How do you find the maximum index of a list? ›If you want to return the maximum element index position from the given list, you can use the max() to get the maximum value and use this value with index() method to get the index position of the maximum element.
How do you find the maximum index difference? ›Solution steps
We initialize a variable maxDiff to track the maximum difference. Now we run the outer loop from i = 0 to n - 2. For every element A[i], we run an inner loop from i + 1 to n - 1. Whenever we find A[j] > A[i], we update maxDiff with max(A[j] - A[i], maxDiff).
index() functions to find out the index of the maximum value in a list. Use the enumerate() function to find out the index of the maximum value in a list. Use the numpy. argmax() function of the NumPy library to find out the index of the maximum value in a list.
Where and how does Splunk store data? ›In Splunk, you store data in indexes made up of file buckets. These buckets contain data structures that enable Splunk to determine if the data contains terms or words. Buckets also contain compressed, raw data.
What is the size of Splunk logs? ›This means that all the not overridden categories will get by default a value INFO . The maximum size of the logs would be 30MB (3 files of the maximum size of 10MB each). So if you have 10 Indexers, those logs could grow for each search up to 300MB .
What is the metadata size factor in Splunk? ›Around 35% of the original size of data stored is searchable metadata which Splunk uses to determine how to return search results. Combined, Splunk stores data at around a 50% reduction in size from the original.
What is the retention period of Splunk cloud? ›The retention period for indexed logs in Splunk Log Observer is 30 days.
How to convert bytes to GB in Splunk? ›The value in the bytes field is the number of bytes. We want to display this value as GB. This will require the field to be divided by 1024 to get the GB value.
What is the maximum size of Splunk bucket? ›* Defaults to 500000.

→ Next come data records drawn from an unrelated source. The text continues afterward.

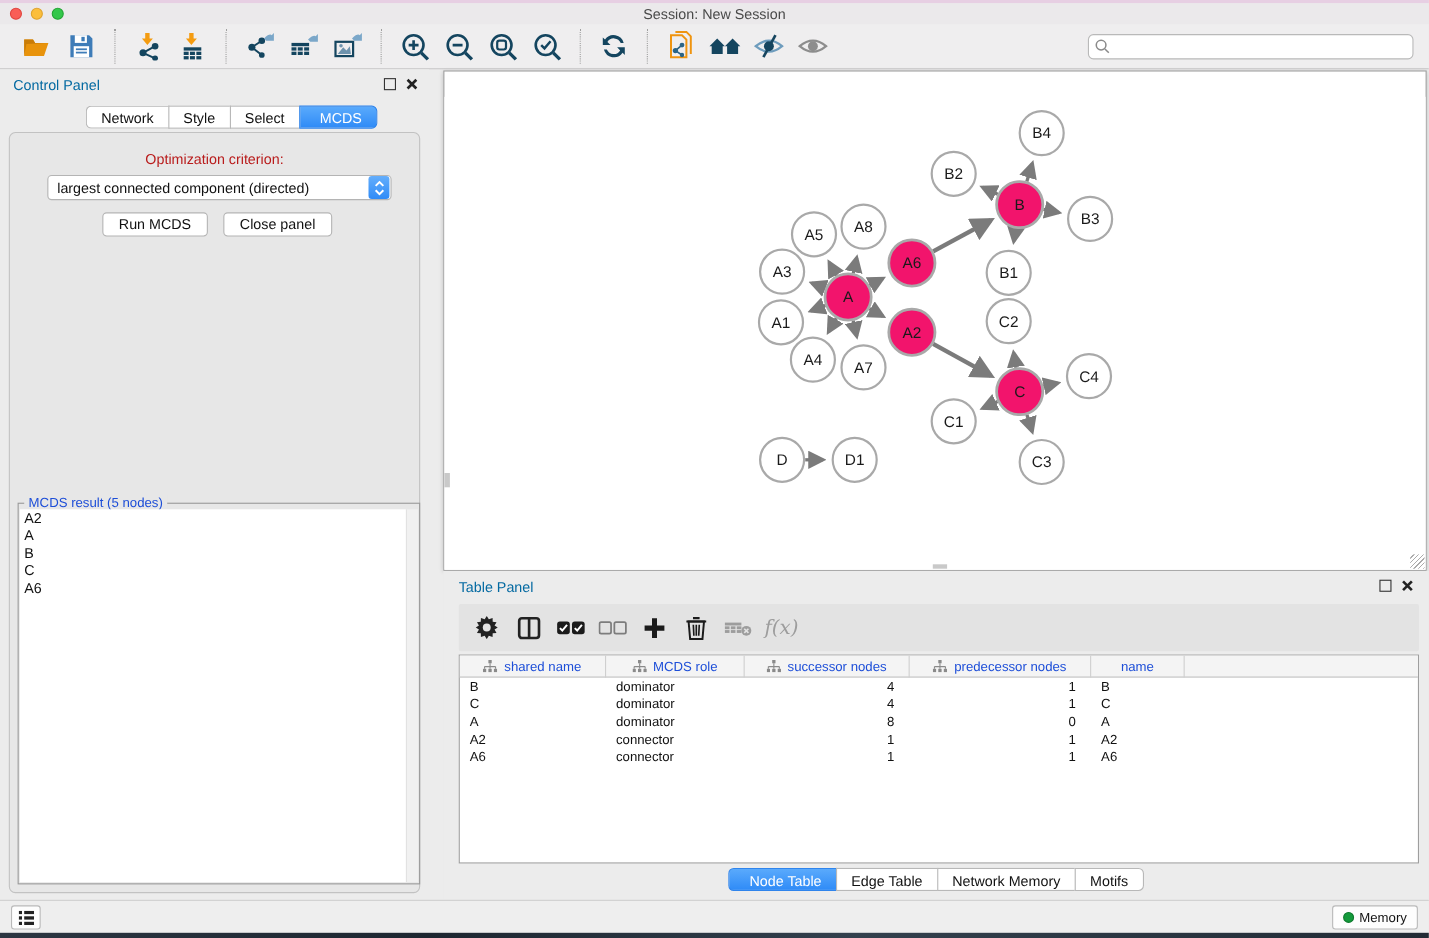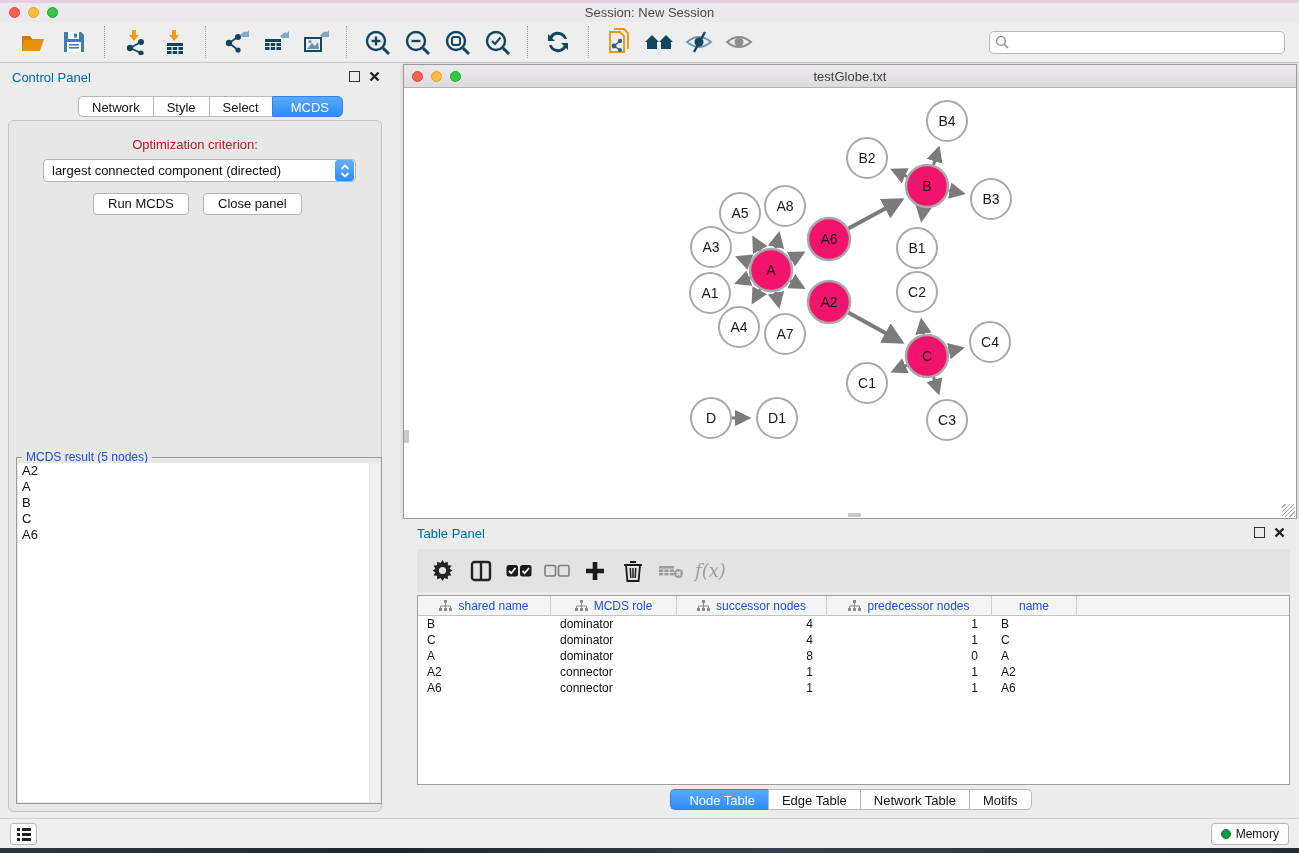--- a/index.html
+++ b/index.html
@@ -300,28 +300,20 @@
           <div class="result-item">B</div>
           <div class="result-item">C</div>
           <div class="result-item">A6</div>
         </div>
       <div id="result-scroll"></div>
     </div>
   </div>
 </div>
 
 <div id="net-window" class="abs">
-  <div id="net-titlebar" class="abs">
-    <div id="net-title">testGlobe.txt</div>
-    <div class="lights" style="position:relative;">
-      <span class="light red"></span>
-      <span class="light yellow"></span>
-      <span class="light green"></span>
-    </div>
-  </div>
   <svg id="net-canvas" class="abs" width="892" height="430" viewBox="0 0 892 430">
     <defs>
       <marker id="arrow" viewBox="0 0 10 10" refX="8" refY="5" markerWidth="5.5" markerHeight="5.5" orient="auto">
         <path d="M0,0 L10,5 L0,10 Z" fill="#7b7b7b"></path>
       </marker>
     </defs>
     <g id="edge-layer">
         <line x1="356.48901716798036" y1="162.67335414757676" x2="349.8553864603895" y2="150.47603316910335" stroke="#7b7b7b" stroke-width="3" marker-end="url(#arrow)"></line>
         <line x1="371.7013313337195" y1="160.50819961728223" x2="374.8027905146425" y2="146.33010050449158" stroke="#7b7b7b" stroke-width="3" marker-end="url(#arrow)"></line>
         <line x1="346.4575854193549" y1="174.12540774408606" x2="334.07863740175947" y2="169.3801443373411" stroke="#7b7b7b" stroke-width="3" marker-end="url(#arrow)"></line>
@@ -582,21 +574,21 @@
           <div class="td right" style="width: 165px;">1</div>
           <div class="td left" style="width: 85px;">A6</div>
         </div>
       </div>
   </div>
 
   <div id="tp-tabs" class="abs">
     <div class="tabstrip" id="tp-tabstrip">
         <div class="tab active">Node Table</div>
         <div class="tab">Edge Table</div>
-        <div class="tab">Network Table</div>
+        <div class="tab">Network Memory</div>
         <div class="tab">Motifs</div>
       </div>
   </div>
 </div>
 
 <div id="status-bar" class="abs">
   <button id="task-btn" class="abs">
     <svg width="14" height="13" viewBox="0 0 14 13">
       <g fill="#222">
           <rect x="0" y="0" width="3" height="3"></rect>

How to check queue size in Splunk? ›
You can do this by running a search like index=_internal host=host_reading_archives source=*metrics. log group=queue | timechart span=15mn perc95(current_size) by name .

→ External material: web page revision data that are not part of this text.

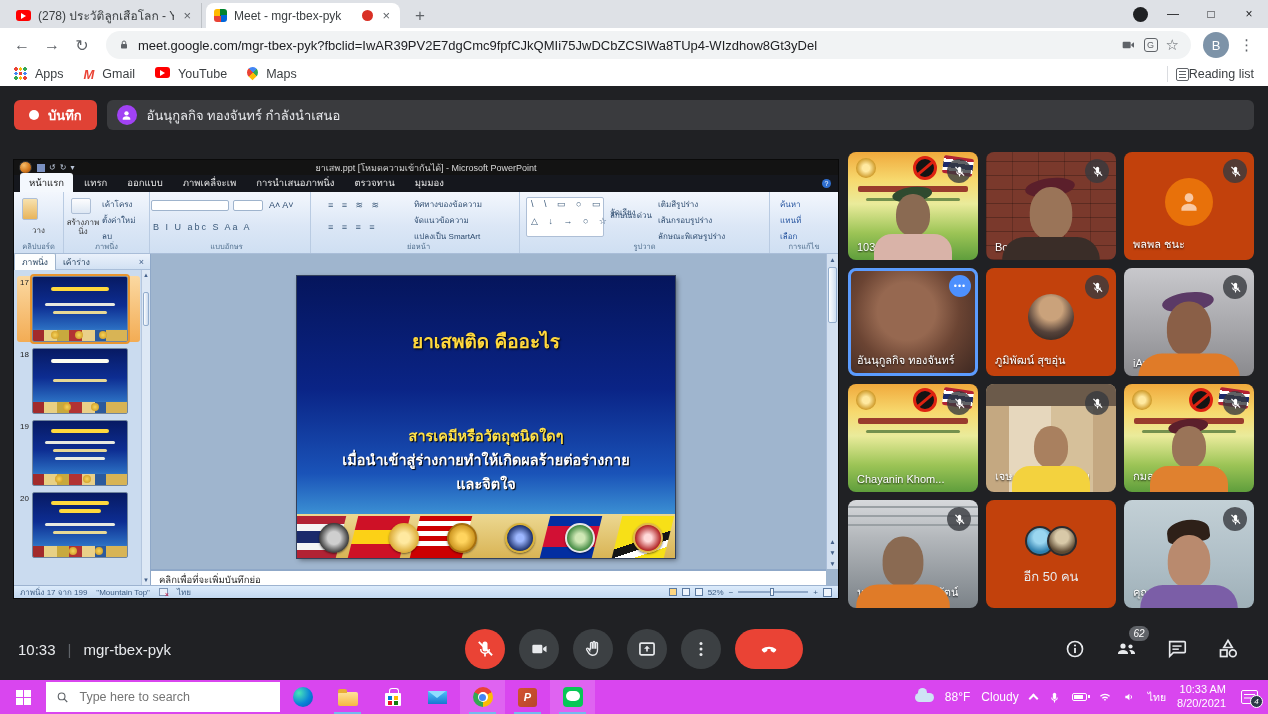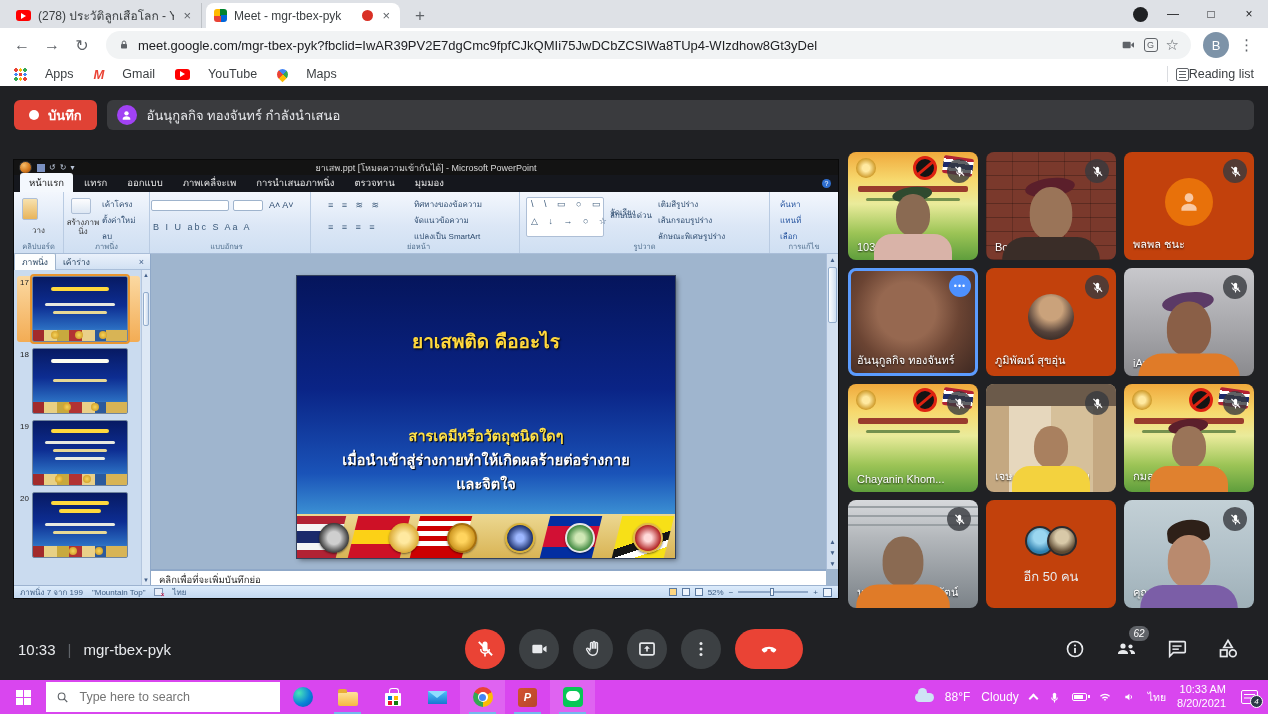--- a/index.html
+++ b/index.html
@@ -24,21 +24,21 @@
 
   .toolbar{position:absolute;top:28px;left:0;right:0;height:34px;background:#fff;display:flex;align-items:center;padding:0 10px;gap:6px;}
   .navic{font-size:16px;color:#5f6368;width:24px;text-align:center;}
   .addressbar{flex:1;height:28px;border-radius:14px;background:#f1f3f4;display:flex;align-items:center;gap:8px;padding:0 12px;margin:0 6px;min-width:0;}
   .addressbar .url{flex:1;font-size:13px;color:#202124;white-space:nowrap;overflow:hidden;}
   .omni{color:#5f6368;flex:none;display:flex;align-items:center;}
   .avatarB{width:26px;height:26px;border-radius:50%;background:#7d93a8;color:#fff;font-size:13px;display:flex;align-items:center;justify-content:center;}
   .menudots{font-size:15px;color:#5f6368;padding:0 4px;}
 
   .bookmarks{position:absolute;top:62px;left:0;right:0;height:24px;background:#fff;display:flex;align-items:center;gap:20px;padding:0 14px;font-size:12.5px;color:#3c4043;}
-  .bm{display:flex;align-items:center;gap:18px;}
+  .bm{display:flex;gap:8px;}
   .bm-apps{width:13px;height:13px;background:
     radial-gradient(circle 1.6px at 2px 2px,#ea4335 99%,transparent),radial-gradient(circle 1.6px at 6.5px 2px,#fbbc05 99%,transparent),radial-gradient(circle 1.6px at 11px 2px,#34a853 99%,transparent),
     radial-gradient(circle 1.6px at 2px 6.5px,#4285f4 99%,transparent),radial-gradient(circle 1.6px at 6.5px 6.5px,#ea4335 99%,transparent),radial-gradient(circle 1.6px at 11px 6.5px,#4285f4 99%,transparent),
     radial-gradient(circle 1.6px at 2px 11px,#34a853 99%,transparent),radial-gradient(circle 1.6px at 6.5px 11px,#fbbc05 99%,transparent),radial-gradient(circle 1.6px at 11px 11px,#ea4335 99%,transparent);}
   .bm-gmail{color:#ea4335;font-weight:bold;font-size:13px;}
   .bm-maps{width:11px;height:11px;background:conic-gradient(#4285f4 0 25%,#34a853 0 50%,#fbbc05 0 75%,#ea4335 0);border-radius:50% 50% 50% 0;transform:rotate(-45deg);}
   .readinglist{margin-left:auto;display:flex;align-items:center;}
   .rl-div{width:1px;height:16px;background:#dadce0;margin-right:8px;}
   .rl-ic{width:13px;height:13px;border:1.5px solid #5f6368;border-radius:2px;position:relative;}
   .rl-ic::after{content:"";position:absolute;left:2px;top:2px;right:2px;height:1.5px;background:#5f6368;box-shadow:0 3px 0 #5f6368,0 6px 0 #5f6368;}
@@ -533,21 +533,21 @@
               <div class="vs-btn">▲</div>
               <div class="vs-btn">▼</div>
               <div class="vs-btn">▼</div>
             </div>
           </div>
           <div class="notes">คลิกเพื่อที่จะเพิ่มบันทึกย่อ</div>
         </div>
       </div>
 
       <div class="ppt-status">
-        <span>ภาพนิ่ง 7 จาก 199</span>
+        <span>ภาพนิ่ง 17 จาก 199</span>
         <span>"Mountain Top"</span>
         <i class="spell"></i>
         <span>ไทย</span>
         <span class="st-right">
           <i class="viewsq on"></i>
           <i class="viewsq"></i>
           <i class="viewsq"></i>
           <span>52%</span>
           <span>−</span>
           <span class="zslider">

What is the maximum size of metadata? ›Maximum number of custom Templates per enterprise | 500 |
---|---|
Maximum number of characters for keys and display names of Templates and attributes | 255 |
Maximum Metadata size | 512KB |
Elementary metadata captured by computers can include information about when an object was created, who created it, when it was last updated, file size, and file extension.
Does metadata affect file size? ›The file size os normally the number ob bytes of content inside the file. What's not shown in this number is metadata (filename, date of creation, access time, access rights and so on). All this stuff is stored in the filesystem tables itself.

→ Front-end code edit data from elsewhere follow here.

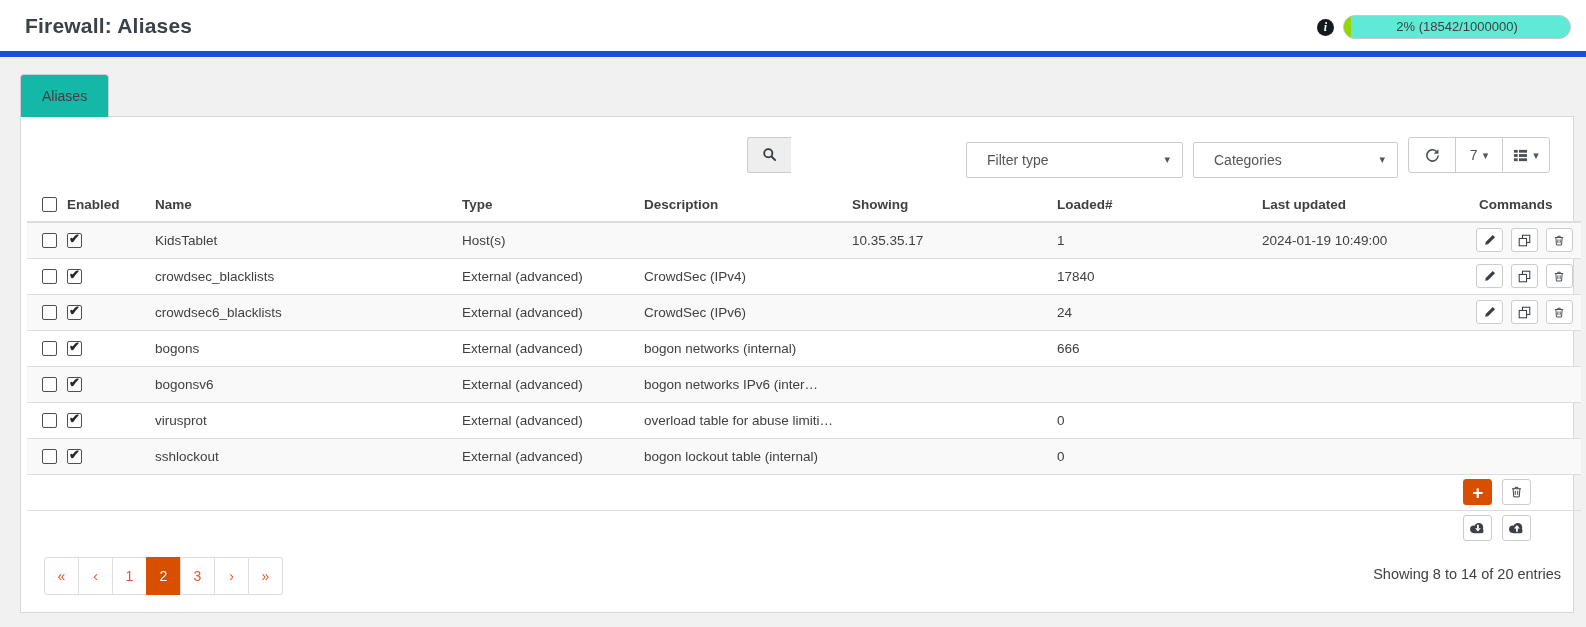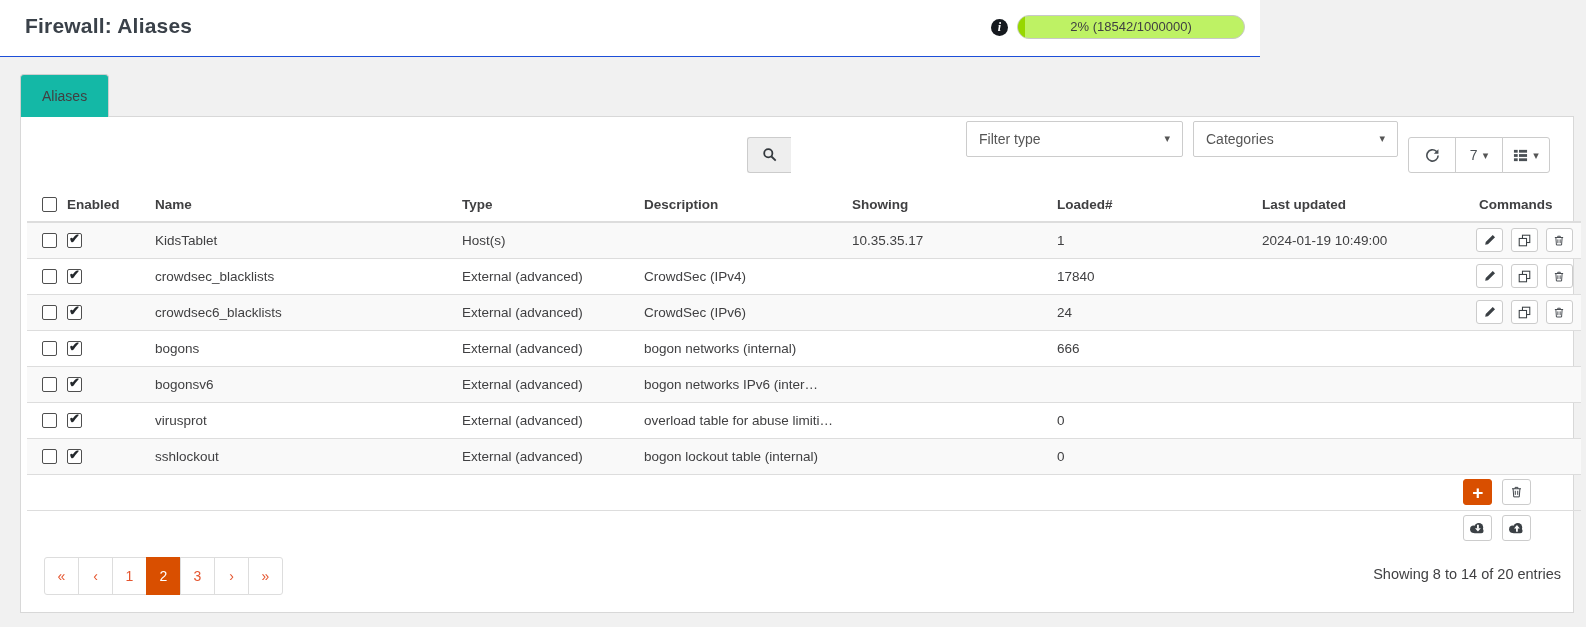--- a/index.html
+++ b/index.html
@@ -7,37 +7,37 @@
   body {
     font-family: "Liberation Sans", sans-serif;
     background: #f1f1f1;
     color: #404042;
     -webkit-font-smoothing: antialiased;
   }
   #app { position: relative; width: 1586px; height: 627px; overflow: hidden; }
 
   
   .topbar {
-    position: absolute; left:0; top:0; width:1260px; height:57px;
-    background:#ffffff; border-bottom:1px solid #1d4ed8;
+    position: absolute; left:0; top:0; width:1586px; height:57px;
+    background:#ffffff; border-bottom:6px solid #1d4ed8;
   }
   .page-title {
     position:absolute; left:25px; top:14px;
     font-size:21px; font-weight:bold; color:#3a4149; letter-spacing:.2px;
   }
   .usage-wrap { position:absolute; right:15px; top:15px; display:flex; align-items:center; }
   .info-icon {
     width:17px; height:17px; border-radius:50%;
     background:#15191e; color:#fff; display:inline-block;
     font-family:"Liberation Serif", serif; font-style:italic; font-weight:bold;
     font-size:12px; line-height:17px; text-align:center; margin-right:9px;
   }
   .progress {
     position:relative; width:228px; height:24px;
-    background:#bef264; border:1px solid #c8c8c8; border-radius:12px; overflow:hidden;
+    background:#5eead4; border:1px solid #c8c8c8; border-radius:12px; overflow:hidden;
   }
   .progress .bar { position:absolute; left:0; top:0; bottom:0; width:7px; background:#97d700; }
   .progress .label {
     position:absolute; inset:0; text-align:center; font-size:13px; line-height:22px; color:#404042;
   }
 
   
   .tabs { position:absolute; left:20px; top:74px; display:flex; z-index:3; }
   .tab {
     height:43px; padding:0 21px; display:flex; align-items:center;
@@ -64,23 +64,23 @@
     border-radius:3px 0 0 3px; display:flex; align-items:center; justify-content:center;
   }
   .search-input {
     flex:1; border:1px solid #cccccc; border-radius:0 3px 3px 0;
     font-family:"Liberation Sans", sans-serif; font-size:14px; color:#555;
     padding:0 10px; outline:none; min-width:0; background:#fff;
   }
   .search-input::placeholder { color:#9a9a9a; }
 
   .select-btn {
-    position:absolute; top:4px; height:36px; background:#fff;
+    position:absolute; top:25px; height:36px; background:#fff;
     border:1px solid #cccccc; border-radius:2px; font-size:14px; color:#555;
-    display:flex; align-items:center; padding:0 30px 0 12px; cursor:pointer;
+    display:flex; align-items:center; padding:0 30px 0 20px; cursor:pointer;
   }
   .select-btn .caret { position:absolute; right:12px; top:11px; }
   .caret { font-size:11px; color:#555; line-height:1; }
 
   .btn-group { position:absolute; left:1387px; top:20px; height:36px; display:flex; }
   .tool-btn {
     width:48px; height:36px; background:#fff; border:1px solid #cccccc;
     display:flex; align-items:center; justify-content:center; gap:5px;
     font-size:14px; color:#4a5055; cursor:pointer; margin-left:-1px;
   }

How do I set data retention in Splunk? ›The way to 'set' a minimum retention period is to manually calculate how fast you are accumulating logs and then make sure you have allocated enough disk space to your indexes. This is found in indexes. conf and is set on a per-index level. The parameter is called FrozenTimePeriodInSecs and is expressed in seconds.
What is the default retention in Splunk? ›Extended trace retention is enabled by default for an extended retention period of 30 days.
How long does a search remain active in Splunk? ›When you run an ad hoc search and the search is finalized or completes on its own, the resulting search job has a default lifetime of 10 minutes.